Just to clarify my original question, the 2495k was the number in the "Events (K)" column. I didn't mean that only 2495 final unweighted events were generated. It's a simple process that doesn't have any particularly troublesome channels.

The 181k events are in events.lhe, which thanks to you, I now understand are events which are unweighted in each channel, but not unweighted relative to other channels.

The 141k events reported in the "Unwgt" column of the webpage are how many were left after fully unweighting. I only asked for 100k, so I assume the 100k in unweighted_events.lhe are just randomly or sequentially chosen from the 141k. But anyway, this doesn't introduce any bias because they were all properly unweighted anyway.

Just one additional question, then:
Is there any way for a user to access raw weighted events that are generated throughout the various stages of the code? It seems, for example, that in https://arxiv.org/abs/1308.1636 such raw events were obtained, but only by hacking the code.

Hi,

> Just one additional question, then:
> Is there any way for a user to access raw weighted events that are generated throughout the various stages of the code? It seems, for example, that in https://arxiv.org/abs/1308.1636 such raw events were obtained, but only by hacking the code.

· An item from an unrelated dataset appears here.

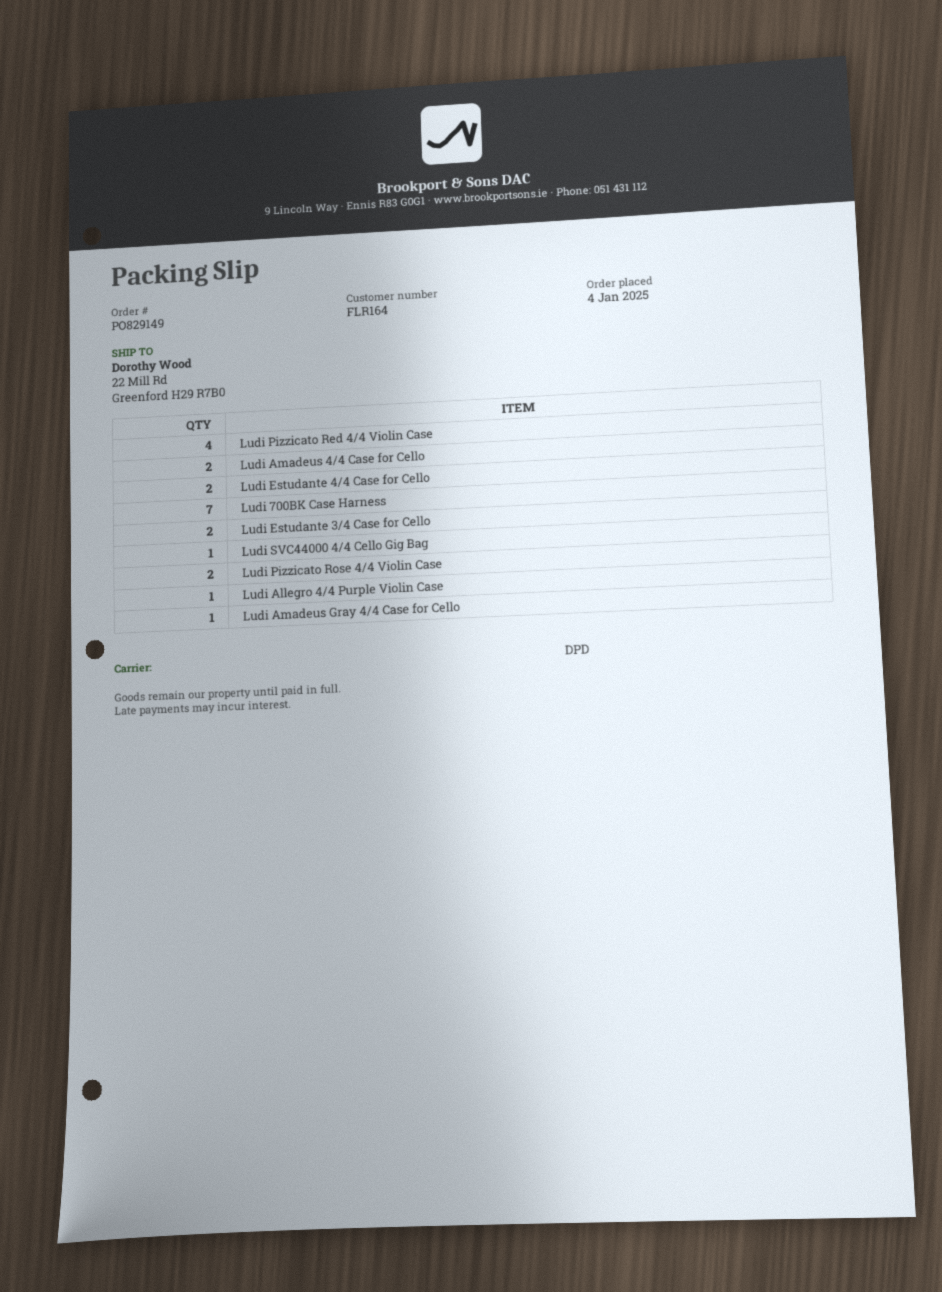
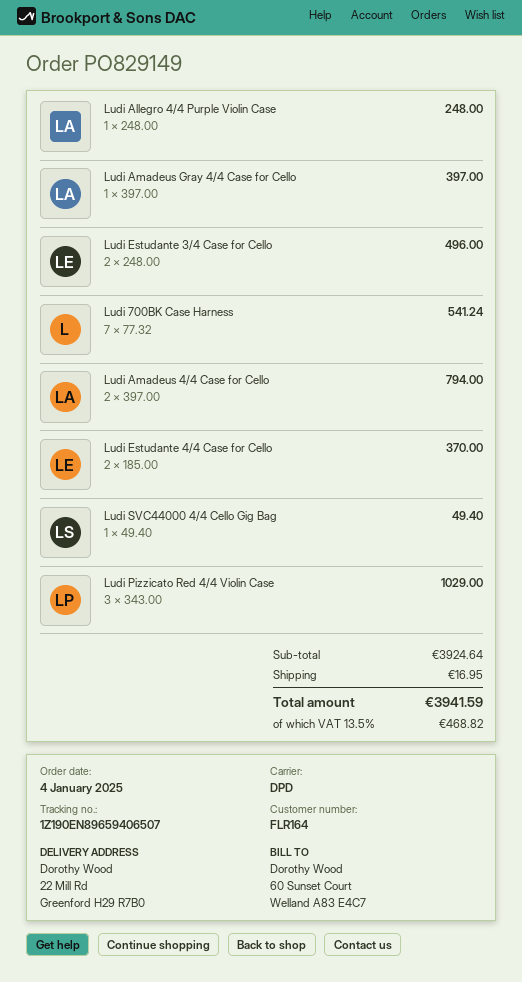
Ludi Pizzicato Red 4/4 Violin Case: 4 -> 3
Ludi Pizzicato Rose 4/4 Violin Case: 2 -> none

We do not have any option for that indeed.
The closest is the following approach:
https://cp3.irmp.ucl.ac.be/projects/madgraph/wiki/LOEventGenerationBias <https://cp3.irmp.ucl.ac.be/projects/madgraph/wiki/LOEventGenerationBias>

Hacking only the "third layer of unweighting" (i.e. equivalent of regenerating events.lhe.gz) should be pretty simple. de-activating layer 2 should not be too complicated but might create IO botttelnect (and maybe slow down the code)
de-activating layer 3 is likely un-reasonable, it will slow down the code, will kill your cluster IO.

Cheers,

Olivier

> On 28 Dec 2020, at 14:50, Matthew Klimek <email address hidden> wrote:
>
> Question #694690 on MadGraph5_aMC@NLO changed:
> https://answers.launchpad.net/mg5amcnlo/+question/694690
>
> Status: Answered => Open
>
> Matthew Klimek is still having a problem:
> Dear Olivier,
> Thanks so much for this thorough answer.
>
> Just to clarify my original question, the 2495k was the number in the
> "Events (K)" column. I didn't mean that only 2495 final unweighted
> events were generated. It's a simple process that doesn't have any
> particularly troublesome channels.
>
> The 181k events are in events.lhe, which thanks to you, I now understand
> are events which are unweighted in each channel, but not unweighted
> relative to other channels.
>
> The 141k events reported in the "Unwgt" column of the webpage are how
> many were left after fully unweighting. I only asked for 100k, so I
> assume the 100k in unweighted_events.lhe are just randomly or
> sequentially chosen from the 141k. But anyway, this doesn't introduce
> any bias because they were all properly unweighted anyway.
>
> Just one additional question, then:
> Is there any way for a user to access raw weighted events that are generated throughout the various stages of the code? It seems, for example, that in https://arxiv.org/abs/1308.1636 such raw events were obtained, but only by hacking the code.
>
> --
> You received this question notification because you are an answer
> contact for MadGraph5_aMC@NLO.

Thanks Olivier Mattelaer, that solved my question.